*ASSIGNMENT*.
Repeat the data word for word, excluding every picture.

*TASK INPUTS*.
^^^^
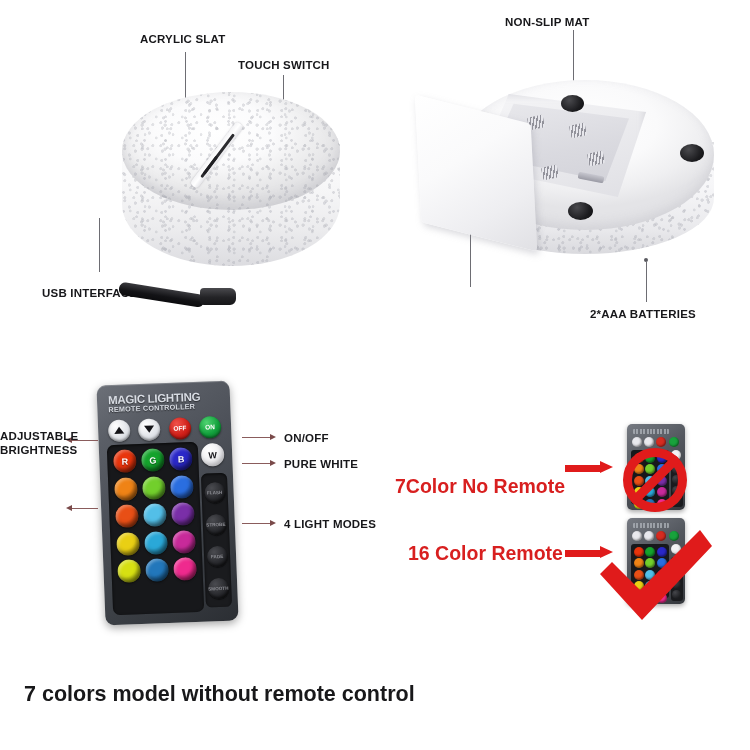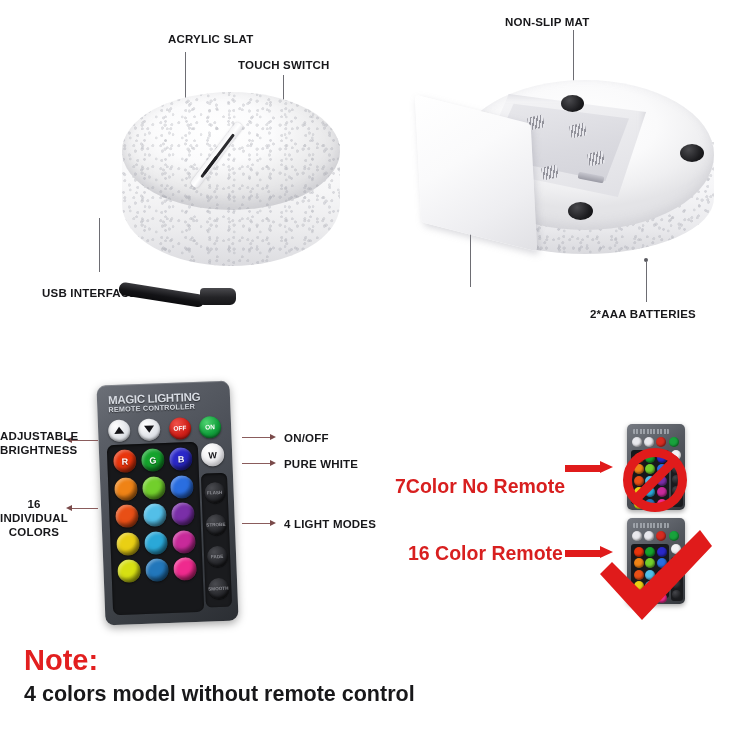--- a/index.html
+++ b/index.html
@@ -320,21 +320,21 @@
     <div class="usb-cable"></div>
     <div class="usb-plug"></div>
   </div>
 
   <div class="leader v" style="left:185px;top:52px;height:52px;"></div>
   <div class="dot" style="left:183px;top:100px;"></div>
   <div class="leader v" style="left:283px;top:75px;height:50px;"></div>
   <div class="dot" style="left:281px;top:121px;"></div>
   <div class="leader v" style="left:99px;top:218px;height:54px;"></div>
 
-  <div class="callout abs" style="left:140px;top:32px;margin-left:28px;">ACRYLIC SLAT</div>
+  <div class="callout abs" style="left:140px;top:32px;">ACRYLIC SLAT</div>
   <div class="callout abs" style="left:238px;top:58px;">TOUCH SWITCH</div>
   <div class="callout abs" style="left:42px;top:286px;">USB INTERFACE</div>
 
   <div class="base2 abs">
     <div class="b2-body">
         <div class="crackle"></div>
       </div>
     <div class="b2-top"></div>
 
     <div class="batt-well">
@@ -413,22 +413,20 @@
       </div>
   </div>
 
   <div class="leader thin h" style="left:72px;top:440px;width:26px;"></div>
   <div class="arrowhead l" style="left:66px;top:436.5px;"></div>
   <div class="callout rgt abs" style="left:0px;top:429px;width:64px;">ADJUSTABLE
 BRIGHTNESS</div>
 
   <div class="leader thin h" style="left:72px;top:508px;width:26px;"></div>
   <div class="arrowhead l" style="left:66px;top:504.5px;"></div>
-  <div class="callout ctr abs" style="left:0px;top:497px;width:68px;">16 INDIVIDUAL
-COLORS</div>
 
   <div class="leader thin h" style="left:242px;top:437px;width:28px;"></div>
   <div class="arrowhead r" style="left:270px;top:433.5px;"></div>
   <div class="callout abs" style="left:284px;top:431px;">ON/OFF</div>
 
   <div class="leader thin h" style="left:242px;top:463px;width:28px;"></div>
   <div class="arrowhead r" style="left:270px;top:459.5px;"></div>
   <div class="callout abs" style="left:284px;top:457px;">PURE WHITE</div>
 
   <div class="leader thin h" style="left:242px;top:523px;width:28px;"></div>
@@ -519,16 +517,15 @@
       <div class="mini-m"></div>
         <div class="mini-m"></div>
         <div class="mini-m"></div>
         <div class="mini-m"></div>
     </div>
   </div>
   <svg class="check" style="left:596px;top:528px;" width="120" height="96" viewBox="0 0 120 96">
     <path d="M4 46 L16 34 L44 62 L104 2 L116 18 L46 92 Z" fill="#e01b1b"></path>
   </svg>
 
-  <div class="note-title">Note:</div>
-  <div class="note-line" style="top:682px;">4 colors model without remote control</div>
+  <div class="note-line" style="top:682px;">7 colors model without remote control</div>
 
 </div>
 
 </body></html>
^^^^
*RESPONSE FOR THIS EXERCISE*.
--- a/index.html
+++ b/index.html
@@ -320,21 +320,21 @@
     <div class="usb-cable"></div>
     <div class="usb-plug"></div>
   </div>
 
   <div class="leader v" style="left:185px;top:52px;height:52px;"></div>
   <div class="dot" style="left:183px;top:100px;"></div>
   <div class="leader v" style="left:283px;top:75px;height:50px;"></div>
   <div class="dot" style="left:281px;top:121px;"></div>
   <div class="leader v" style="left:99px;top:218px;height:54px;"></div>
 
-  <div class="callout abs" style="left:140px;top:32px;margin-left:28px;">ACRYLIC SLAT</div>
+  <div class="callout abs" style="left:140px;top:32px;">ACRYLIC SLAT</div>
   <div class="callout abs" style="left:238px;top:58px;">TOUCH SWITCH</div>
   <div class="callout abs" style="left:42px;top:286px;">USB INTERFACE</div>
 
   <div class="base2 abs">
     <div class="b2-body">
         <div class="crackle"></div>
       </div>
     <div class="b2-top"></div>
 
     <div class="batt-well">
@@ -413,22 +413,20 @@
       </div>
   </div>
 
   <div class="leader thin h" style="left:72px;top:440px;width:26px;"></div>
   <div class="arrowhead l" style="left:66px;top:436.5px;"></div>
   <div class="callout rgt abs" style="left:0px;top:429px;width:64px;">ADJUSTABLE
 BRIGHTNESS</div>
 
   <div class="leader thin h" style="left:72px;top:508px;width:26px;"></div>
   <div class="arrowhead l" style="left:66px;top:504.5px;"></div>
-  <div class="callout ctr abs" style="left:0px;top:497px;width:68px;">16 INDIVIDUAL
-COLORS</div>
 
   <div class="leader thin h" style="left:242px;top:437px;width:28px;"></div>
   <div class="arrowhead r" style="left:270px;top:433.5px;"></div>
   <div class="callout abs" style="left:284px;top:431px;">ON/OFF</div>
 
   <div class="leader thin h" style="left:242px;top:463px;width:28px;"></div>
   <div class="arrowhead r" style="left:270px;top:459.5px;"></div>
   <div class="callout abs" style="left:284px;top:457px;">PURE WHITE</div>
 
   <div class="leader thin h" style="left:242px;top:523px;width:28px;"></div>
@@ -519,16 +517,15 @@
       <div class="mini-m"></div>
         <div class="mini-m"></div>
         <div class="mini-m"></div>
         <div class="mini-m"></div>
     </div>
   </div>
   <svg class="check" style="left:596px;top:528px;" width="120" height="96" viewBox="0 0 120 96">
     <path d="M4 46 L16 34 L44 62 L104 2 L116 18 L46 92 Z" fill="#e01b1b"></path>
   </svg>
 
-  <div class="note-title">Note:</div>
-  <div class="note-line" style="top:682px;">4 colors model without remote control</div>
+  <div class="note-line" style="top:682px;">7 colors model without remote control</div>
 
 </div>
 
 </body></html>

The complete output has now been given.